658 F.2d 1249
POSTSCRIPT ENTERPRISES, INC., Appellant,
v.
Donald H. WHALEY, Clarence T. Hunter, Suzanne Hart, John A.
Schicker, Eugene Camp, Capt. Earl Halveland, Sgt.
Vincent Stehlin, Appellees.
No. 80-1987.
United States Court of Appeals,
Eighth Circuit.
Submitted June 16, 1981.
Decided Sept. 14, 1981.
Janet Benshoof, Reproductive Freedom Project, American Civil Liberties Union Foundation, Abigail A. Jones, New York City, Cooperating Atty., American Civil Liberties Union Foundation, for amicus curiae American Civil Liberties Union Foundation and American Civil Liberties Union/Eastern Missouri.
Thomas A. Connelly, City Counselor, Judith A. Ronzio, Asst. City Counselor, Stephen Kovac, Asst. City Counselor, argued, St. Louis, Mo., for appellees.
Murry A. Marks, Clayton, Mo., argued, for appellant.
Before LAY, Chief Judge, STEPHENSON, Circuit Judge, and LARSON, Senior District Judge.

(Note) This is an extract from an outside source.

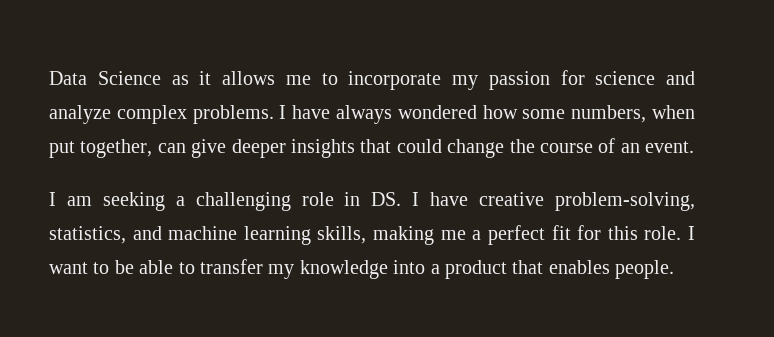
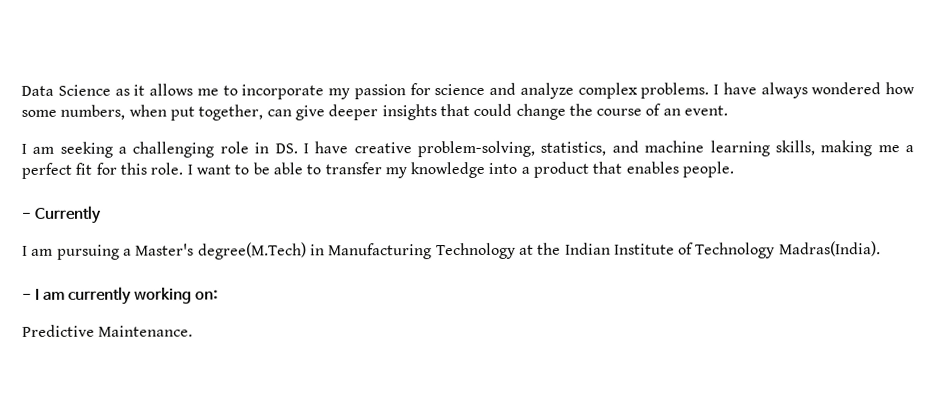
(675, 269) none -> [22,205,103,224] [22,241,881,260] [22,286,219,305] [22,324,194,337] // - Currently // I am pursuing a Master's degree(M.Tech) in Manufacturing Technology at the Indian Institute of Technology Madras(India). // - I am currently working on: // Predictive Maintenance.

STEPHENSON, Circuit Judge.
Plaintiff-appellant Postscript Enterprises, Inc. brought action seeking monetary and injunctive relief against the enforcement of a St. Louis municipal ordinance restricting the sale of "any contraceptive or sex-inciting device or contrivance, or any prophylactic rubber goods or prophylactic membranes." The district court granted defendants-appellees' motion for summary judgment and denied appellant's motion for summary judgment, upholding the ordinance against appellant's contention that it was unconstitutional on vagueness, free speech, and right of privacy grounds. Postscript appeals and we now reverse.
I. BACKGROUND
Appellant operates an adult book store in St. Louis, Missouri, and several times between 1977 and 1979 appellant's employees have been arrested for violating Chapter 772, Revised Code of the City of St. Louis. The ordinance prohibits the sale of any contraceptive or sex-inciting device or contrivance, or prophylactic rubber goods or prophylactic membranes, except by registered and licensed physicians, pharmacists, and wholesale druggists or manufacturers.
Appellant's lawsuit seeks to enjoin the enforcement of the ordinance and have it declared unconstitutional. Further, it seeks monetary relief under 42 U.S.C. § 1983 for damages allegedly resulting from appellees' actions.
The district court determined that appellant had standing to challenge the validity of the ordinance and further concluded the ordinance was a proper exercise of the city's police power and not unconstitutional as enacted or applied. On appeal it is argued that the district court erred in not holding that the ordinance (1) violated a constitutionally protected right of privacy; (2) was unconstitutionally vague in its regulation of "sex-inciting devices or contrivances"; and (3) violated appellant's First Amendment rights.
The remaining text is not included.